MAOA is a small piece of a big puzzle. Science is a continually evolving process, and theories and techniques used today may be disproven down the line. A classic example is bite marks: Many convictions have relied on identifying culprits purely from their bite marks, though a study found that people examining the marks were incorrect at identifying perpetrators up to 24 percent of the time. Other forensic methods, like blood splatter, polygraph tests, and handwriting, have also come under scrutiny in recent years.

In behavioral genetics, scientists are also moving away from so-called candidate gene studies, where researchers identify specific genes and evaluate how they might underlie certain behaviors. The impact of one gene in isolation is small, and our behavior is based on much more than our DNA. Even if a propensity toward violence is genetically related, there might be several genes involved.

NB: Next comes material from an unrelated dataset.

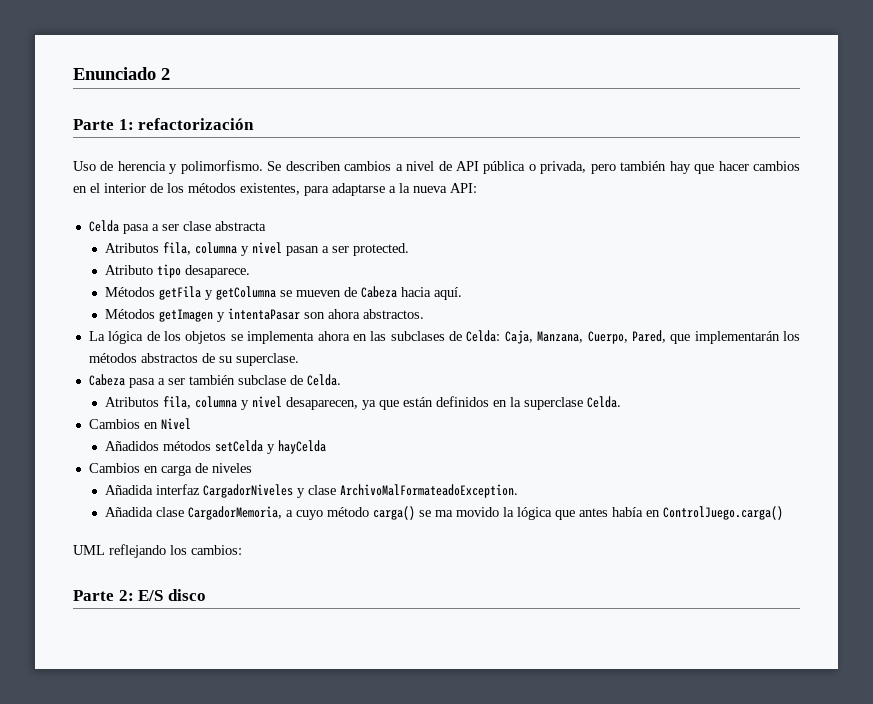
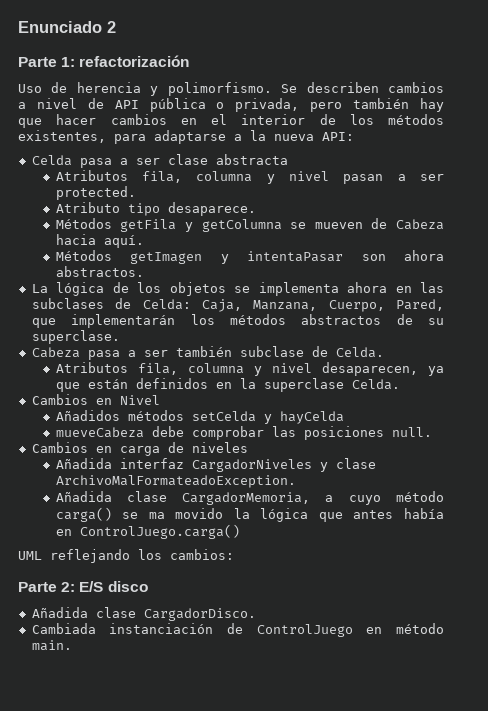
(326, 447) none -> [55,426,432,440] // mueveCabeza debe comprobar las posiciones null.
(206, 595) none -> [31,607,256,621] [31,623,444,637] [31,640,72,651] // Añadida clase CargadorDisco. // Cambiada instanciación de ControlJuego en método main.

"As long as the validity of the evidence has been established and is presented by an expert in the appropriate light with the appropriate caveats, I absolutely believe biological evidence has a place in the courtroom," says David Chester, a psychologist at Virginia Commonwealth University in Richmond who has studied MAOA. But in the case of single-gene studies being used to explain complex human behavior, he says, "We're just nowhere close to being there yet."

From a legal perspective, Sabatello says the argument that "my genes made me do it" raises questions about free will. "If genetics makes us do something beyond our control," she says, "it takes away a key notion of human agency-the very feature that makes us human."